Gifted with a talent for black-market trading, Pavel soon procures clothing, false documents, and a modest house, where he installs himself and a pair of fellow refugees – Fela, a young widow who fled Poland for Russia at the outset of the war, and Chaim, a resourceful teenage boy whose smuggling skills have brought him to the Western zones. The trio soon form a makeshift family, searching for surviving relatives, railing against their circumscribed existence, and dreaming of visas to America.

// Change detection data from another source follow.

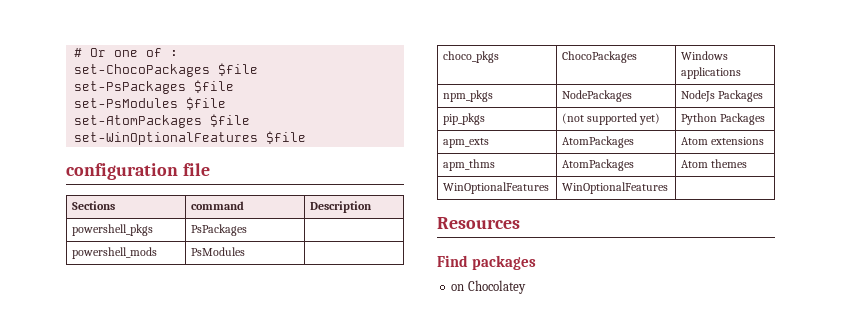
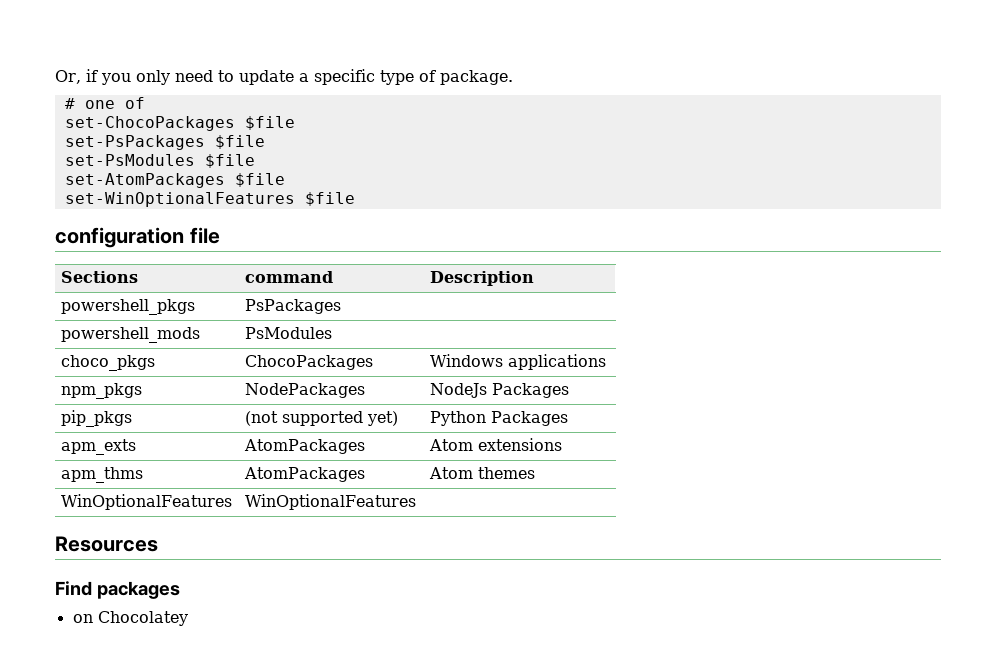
- # Or one of :
+ Or, if you only need to update a specific type of package.
+ # one of

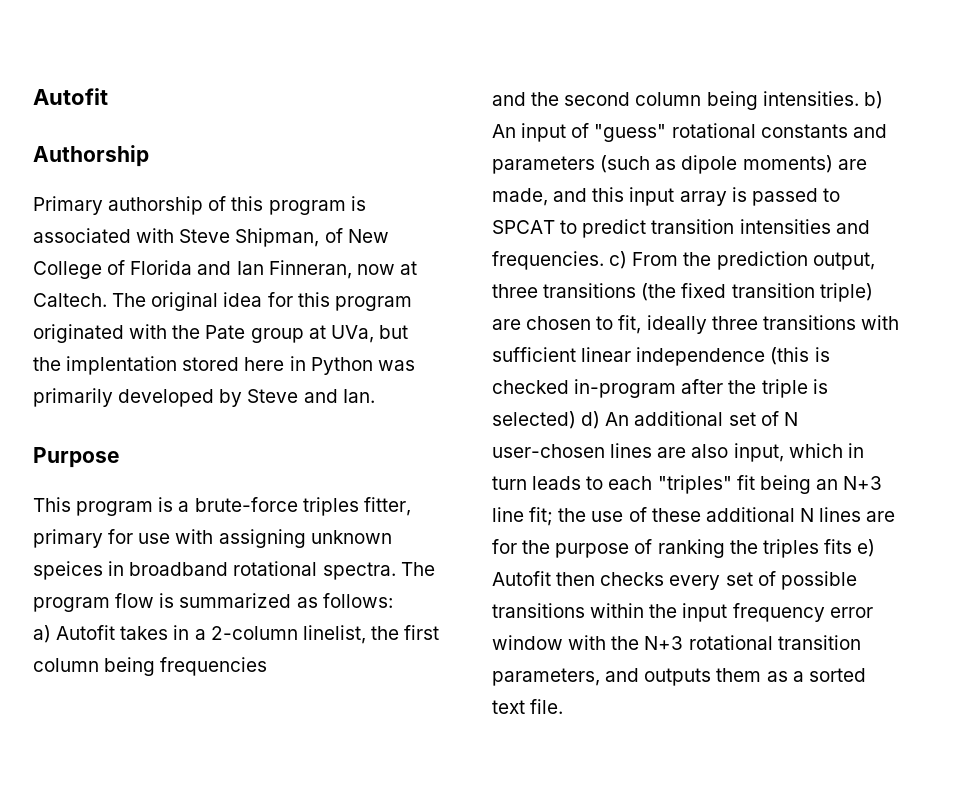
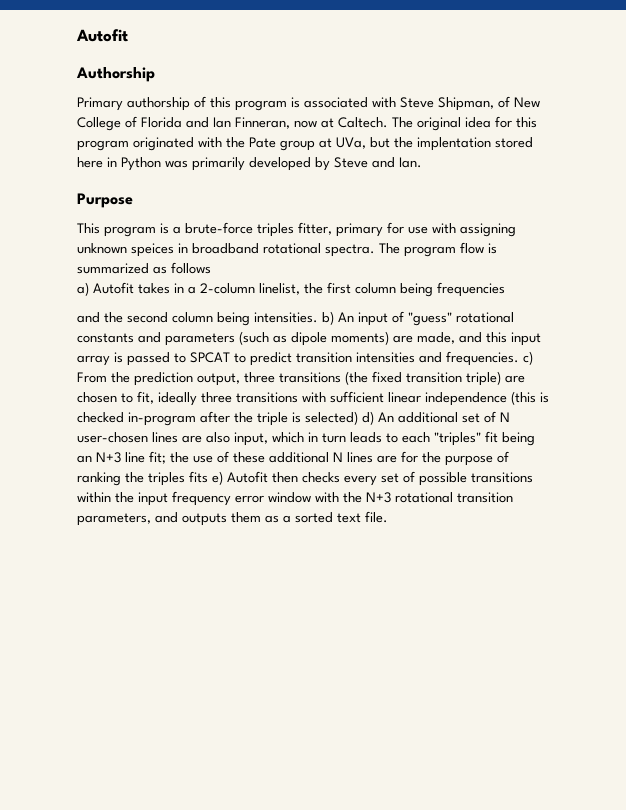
- The program flow is summarized as follows:
+ The program flow is summarized as follows

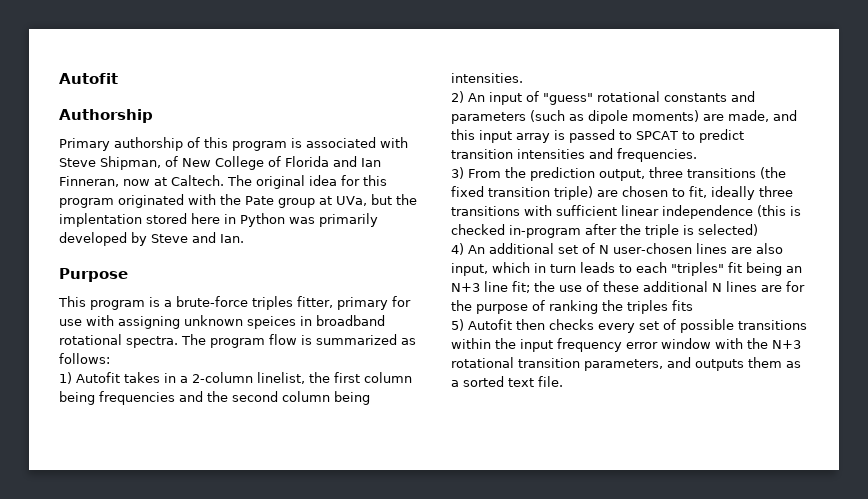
- The program flow is summarized as follows
- a) Autofit takes in a 2-column linelist, the first column being frequencies
- and the second column being intensities. b) An input of "guess" rotational constants and parameters (such as dipole moments) are made, and this input array is passed to SPCAT to predict transition intensities and frequencies. c) From the prediction output, three transitions (the fixed transition triple) are chosen to fit, ideally three transitions with sufficient linear independence (this is checked in-program after the triple is selected) d) An additional set of N user-chosen lines are also input, which in turn leads to each "triples" fit being an N+3 line fit;
+ The program flow is summarized as follows:
+ 1) Autofit takes in a 2-column linelist, the first column being frequencies and the second column being intensities.
+ 2) An input of "guess" rotational constants and parameters (such as dipole moments) are made, and this input array is passed to SPCAT to predict transition intensities and frequencies.
+ 3) From the prediction output, three transitions (the fixed transition triple) are chosen to fit, ideally three transitions with sufficient linear independence (this is checked in-program after the triple is selected)
+ 4) An additional set of N user-chosen lines are also input, which in turn leads to each "triples" fit being an N+3 line fit;
- the use of these additional N lines are for the purpose of ranking the triples fits e) Autofit then checks every set of possible transitions within the input frequency error window with the N+3 rotational transition parameters, and outputs them as a sorted text file.
+ the use of these additional N lines are for the purpose of ranking the triples fits
+ 5) Autofit then checks every set of possible transitions within the input frequency error window with the N+3 rotational transition parameters, and outputs them as a sorted text file.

Fifteen years later, haunted by decisions they made as "DPs," Pavel and Fela are married and living in Queens with their young son and daughter, and Chaim has recently emigrated from Israel with his wife, Sima. Pavel opens a small tailoring shop with his scheming brother-in-law while Fela struggles to establish peace in a loosely traditional household; Chaim and Sima adapt cheerfully to American life and its promise of freedom from a brutal past. Their lives are no longer dominated by the need to endure, fight, hide, or escape. Instead, they grapple with past trauma in everyday moments: taking the children to the municipal pool, shopping for liquor, arguing with landlords.
For decades, Pavel, Fela, and Chaim battle over memory and identity on the sly, within private groups of survivors. But as the Iron Curtain falls in the 1990s, American society starts to embrace the tragedy as a cultural commodity, and survivor politics go public. Clever and stubborn, tyrannical and generous, Pavel, Fela, and Chaim articulate the self-conscious strivings of an immigrant community determined to write its own history, on its own terms.
In Displaced Persons, Ghita Schwarz reveals the interior despairs and joys of immigrants shaped by war – ordinary men and women who have lived through cataclysmic times – and illuminates changing cultural understandings of trauma and remembrance.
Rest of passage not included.